• **Working data**:
________

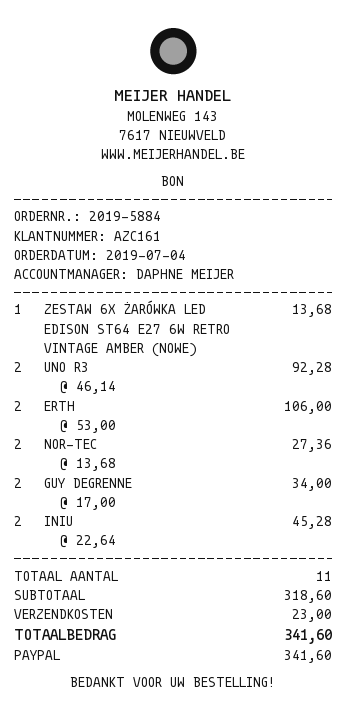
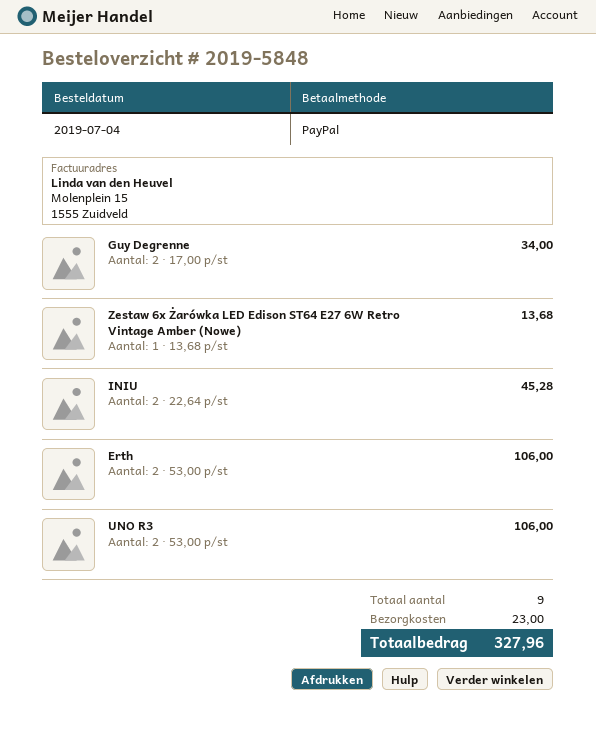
order number: 2019-5884 -> 2019-5848
UNO R3: 2 x 46.14 = 92.28 -> 2 x 53.00 = 106.00
NOR-TEC: 2 x 13.68 = 27.36 -> none
total quantity: 11 -> 9
total: 341.60 -> 327.96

________

• **What you will do**: An exact copy of the material is required, minus the pictures.

• **Output below**:
order number: 2019-5884 -> 2019-5848
UNO R3: 2 x 46.14 = 92.28 -> 2 x 53.00 = 106.00
NOR-TEC: 2 x 13.68 = 27.36 -> none
total quantity: 11 -> 9
total: 341.60 -> 327.96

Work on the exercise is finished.